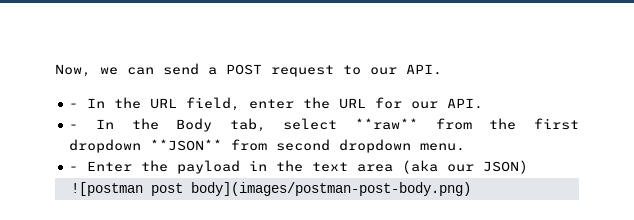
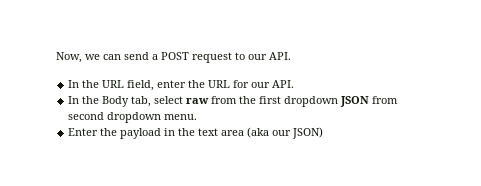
- - In the URL field, enter the URL for our API.
+ In the URL field, enter the URL for our API.
- - In the Body tab, select **raw** from the first dropdown **JSON** from second dropdown menu.
+ In the Body tab, select raw from the first dropdown JSON from second dropdown menu.
- - Enter the payload in the text area (aka our JSON)
+ Enter the payload in the text area (aka our JSON)
- ![postman post body](images/postman-post-body.png)

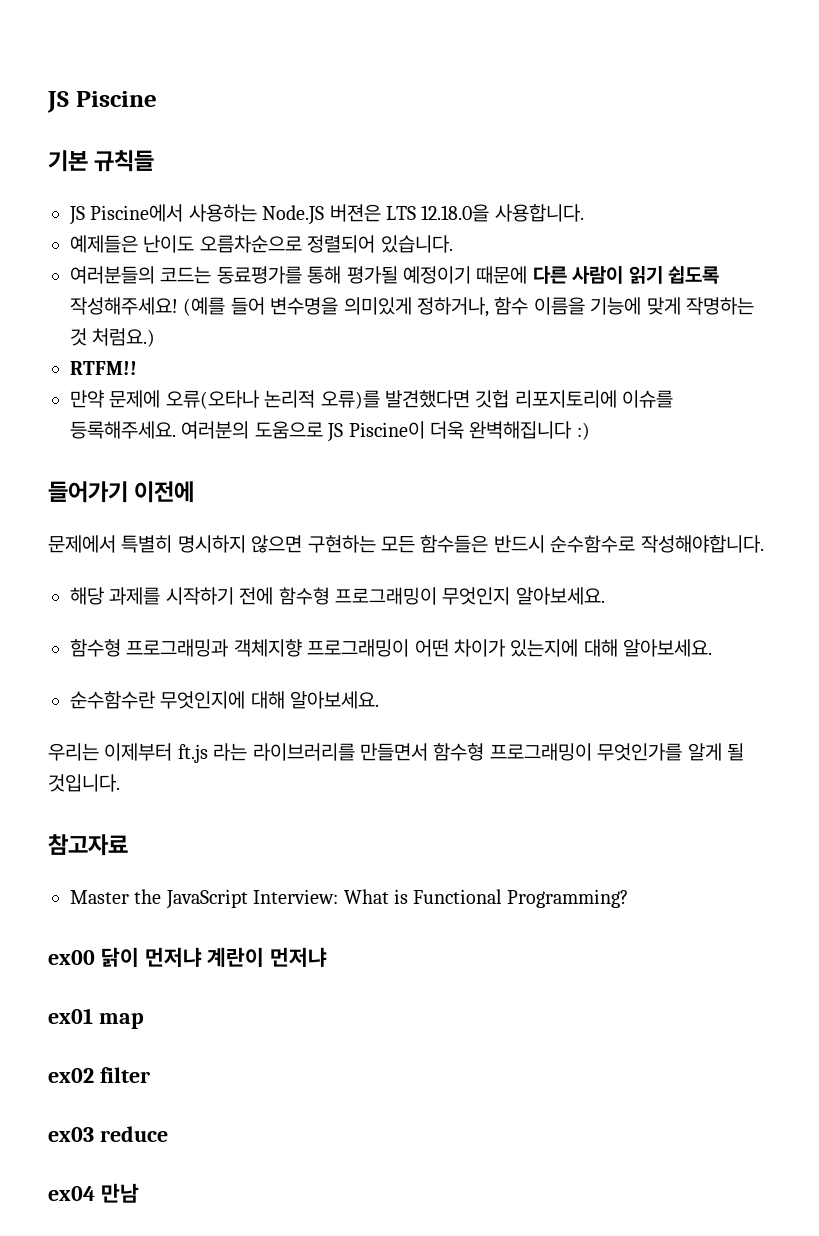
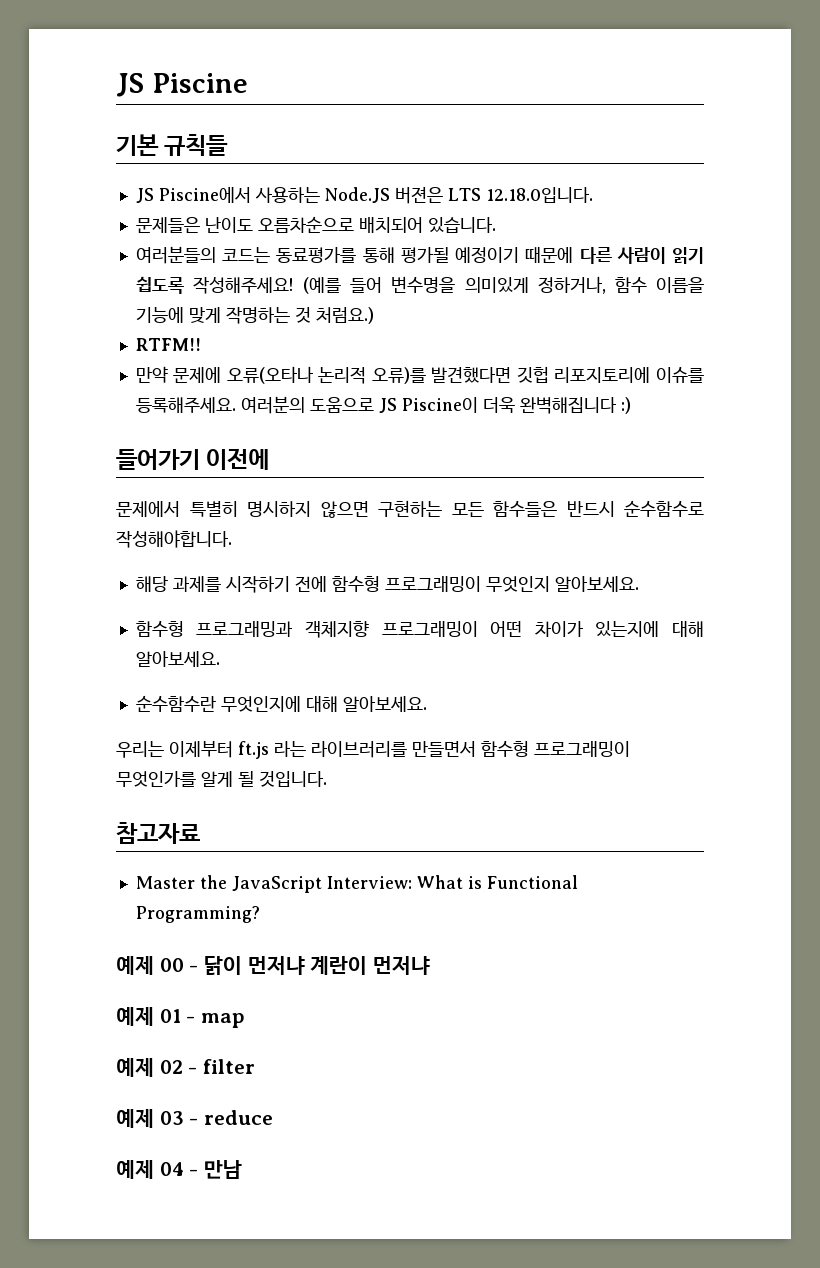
- JS Piscine에서 사용하는 Node.JS 버젼은 LTS 12.18.0을 사용합니다.
- 예제들은 난이도 오름차순으로 정렬되어 있습니다.
+ JS Piscine에서 사용하는 Node.JS 버젼은 LTS 12.18.0입니다.
+ 문제들은 난이도 오름차순으로 배치되어 있습니다.
- ex00 닭이 먼저냐 계란이 먼저냐
+ 예제 00 - 닭이 먼저냐 계란이 먼저냐
- ex01 map
- ex02 filter
- ex03 reduce
- ex04 만남
+ 예제 01 - map
+ 예제 02 - filter
+ 예제 03 - reduce
+ 예제 04 - 만남

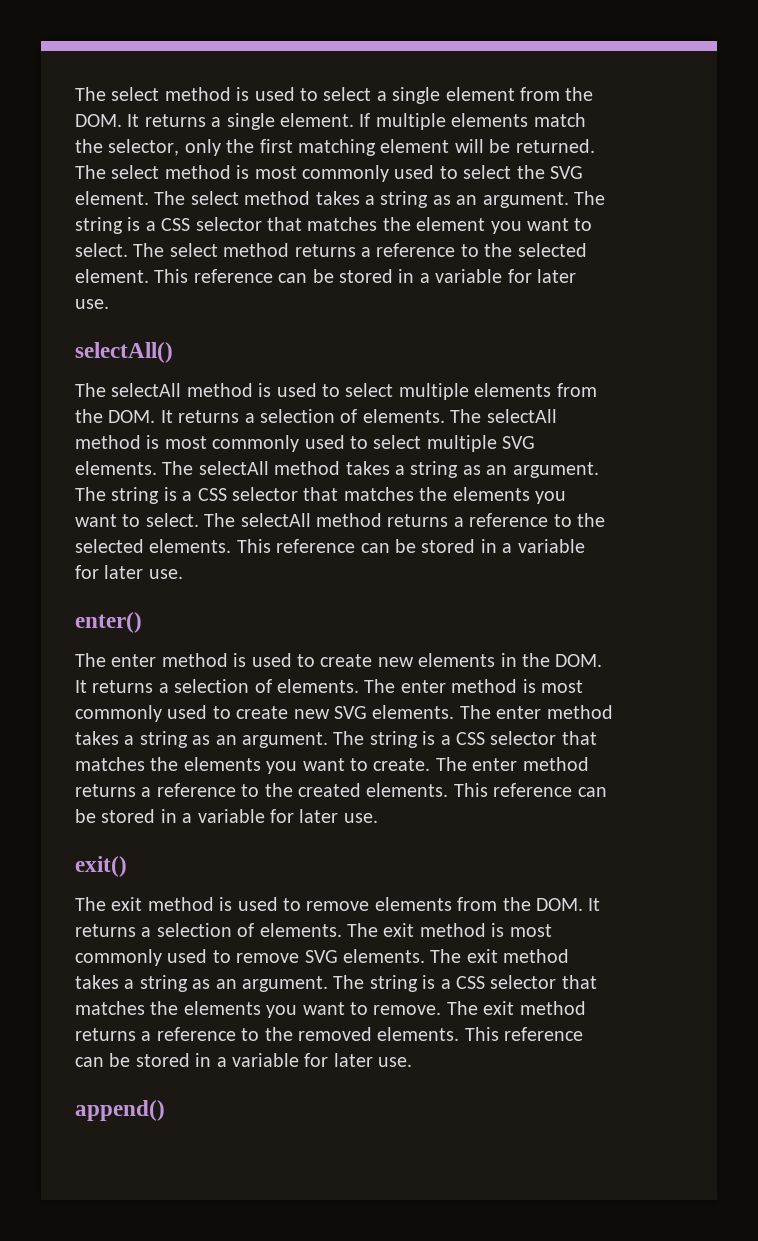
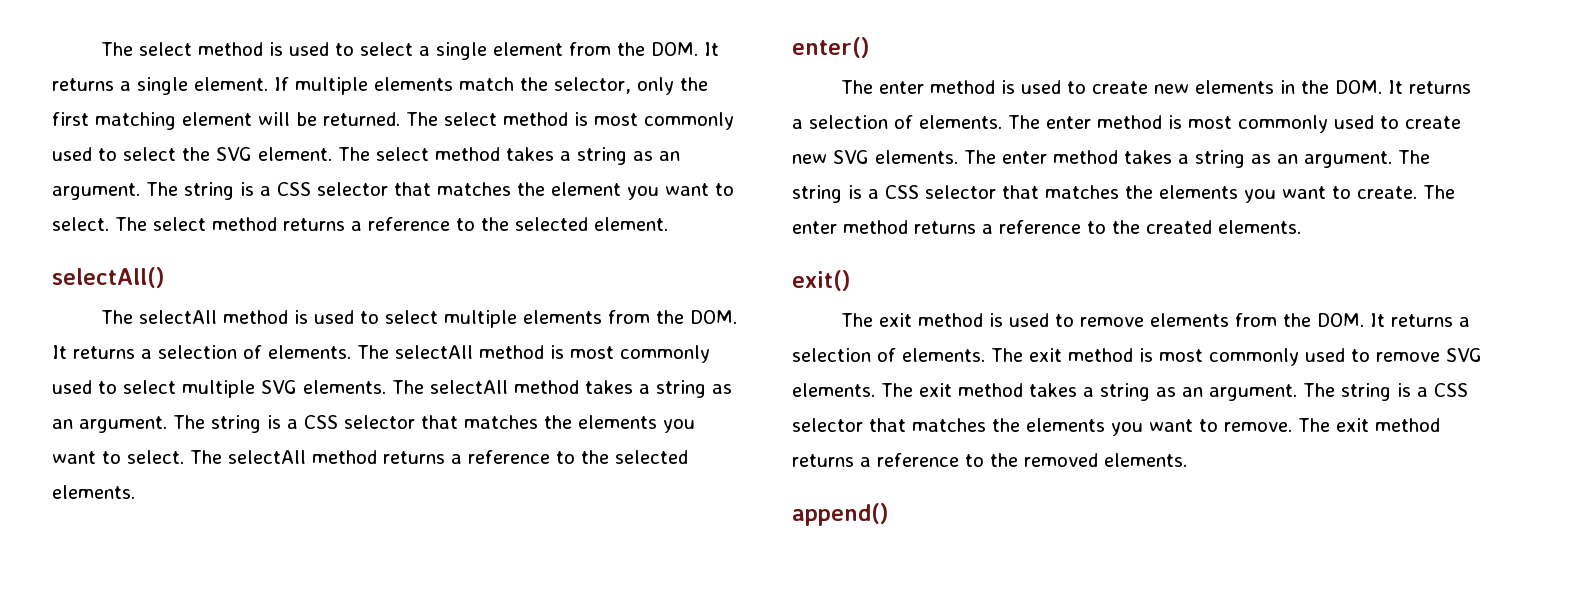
- The select method returns a reference to the selected element. This reference can be stored in a variable for later use.
+ The select method returns a reference to the selected element.
- The selectAll method returns a reference to the selected elements. This reference can be stored in a variable for later use.
+ The selectAll method returns a reference to the selected elements.
- The enter method returns a reference to the created elements. This reference can be stored in a variable for later use.
+ The enter method returns a reference to the created elements.
- The exit method returns a reference to the removed elements. This reference can be stored in a variable for later use.
+ The exit method returns a reference to the removed elements.

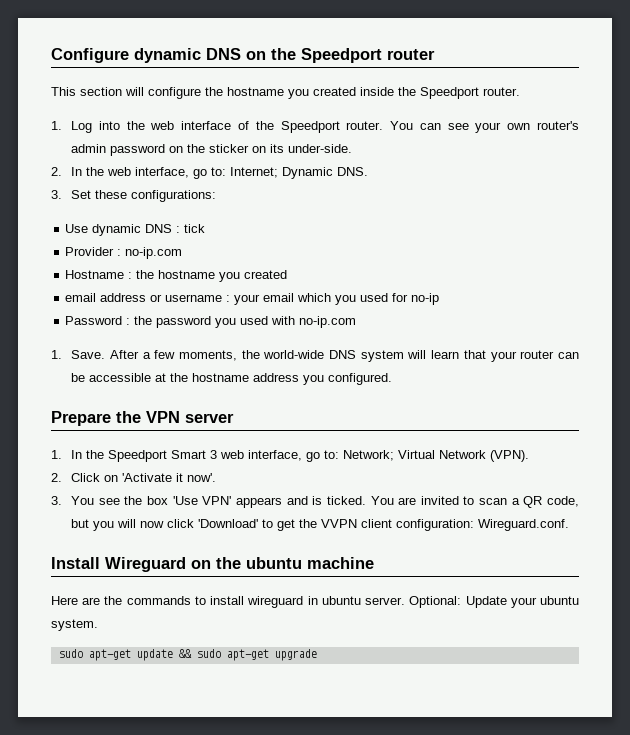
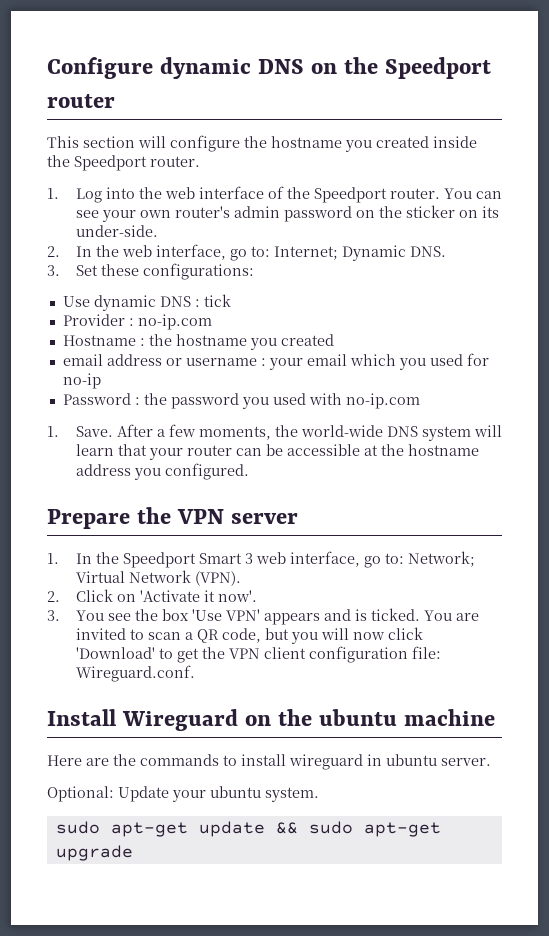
- You are invited to scan a QR code, but you will now click 'Download' to get the VVPN client configuration: Wireguard.conf.
+ You are invited to scan a QR code, but you will now click 'Download' to get the VPN client configuration file: Wireguard.conf.
- Here are the commands to install wireguard in ubuntu server. Optional: Update your ubuntu system.
+ Here are the commands to install wireguard in ubuntu server.
+ Optional: Update your ubuntu system.

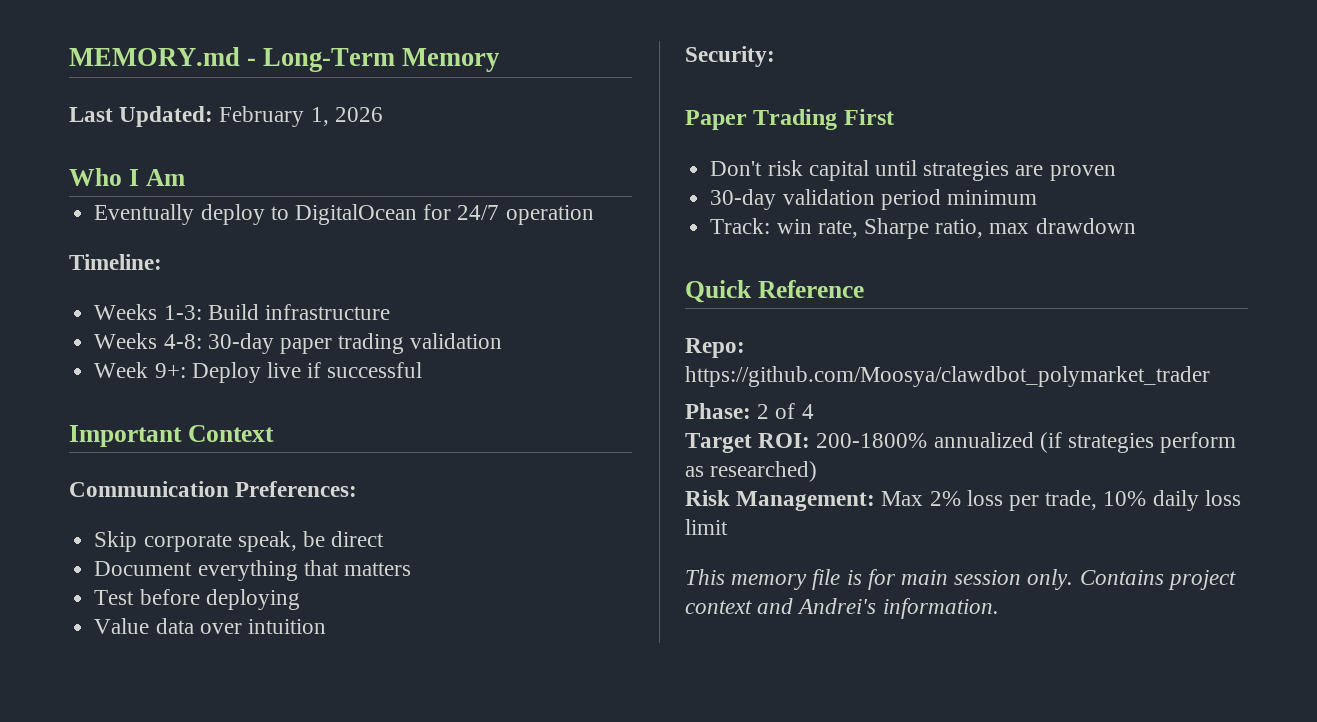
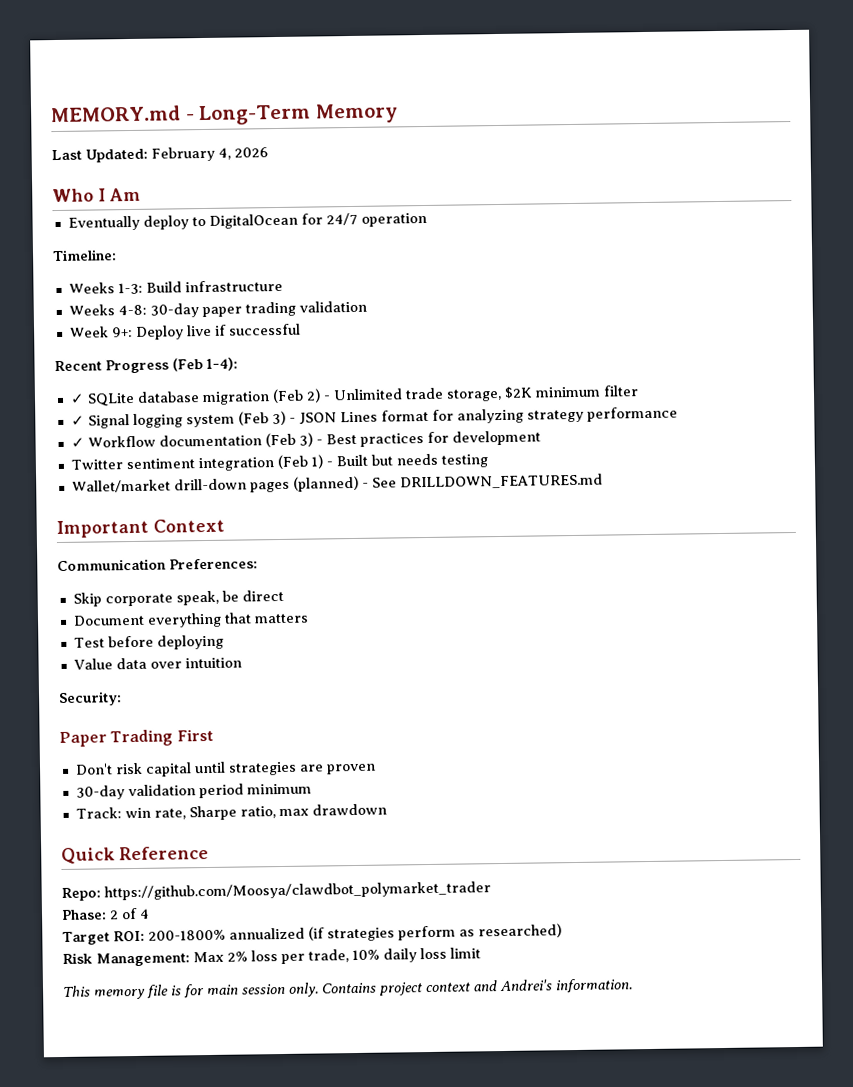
- Last Updated: February 1, 2026
+ Last Updated: February 4, 2026
+ Recent Progress (Feb 1-4):
+ ✓ SQLite database migration (Feb 2) - Unlimited trade storage, $2K minimum filter
+ ✓ Signal logging system (Feb 3) - JSON Lines format for analyzing strategy performance
+ ✓ Workflow documentation (Feb 3) - Best practices for development
+ Twitter sentiment integration (Feb 1) - Built but needs testing
+ Wallet/market drill-down pages (planned) - See DRILLDOWN_FEATURES.md

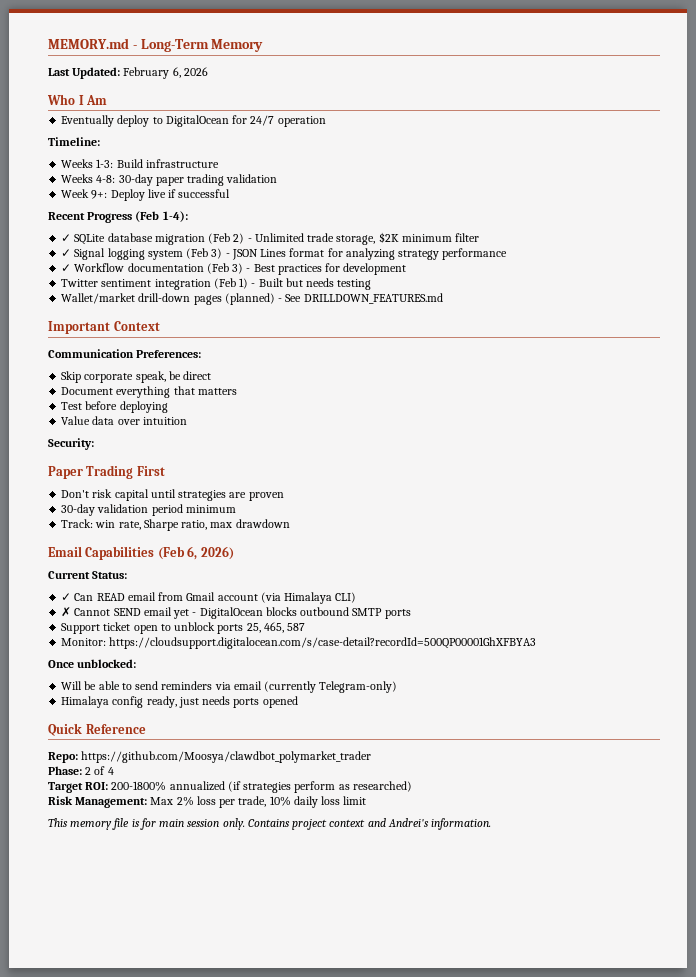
- Last Updated: February 4, 2026
+ Last Updated: February 6, 2026
+ Email Capabilities (Feb 6, 2026)
+ Current Status:
+ ✓ Can READ email from Gmail account (via Himalaya CLI)
+ ✗ Cannot SEND email yet - DigitalOcean blocks outbound SMTP ports
+ Support ticket open to unblock ports 25, 465, 587
+ Monitor: https://cloudsupport.digitalocean.com/s/case-detail?recordId=500QP00001GhXFBYA3
+ Once unblocked:
+ Will be able to send reminders via email (currently Telegram-only)
+ Himalaya config ready, just needs ports opened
---------------
*Exercise details:* Say again, word for word, the lines beginning at the top of the data and ending with the line that has "- - Enter the". Skip the pictures.

*Response to the task:*
- - In the URL field, enter the URL for our API.
+ In the URL field, enter the URL for our API.
- - In the Body tab, select **raw** from the first dropdown **JSON** from second dropdown menu.
+ In the Body tab, select raw from the first dropdown JSON from second dropdown menu.
- - Enter the payload in the text area (aka our JSON)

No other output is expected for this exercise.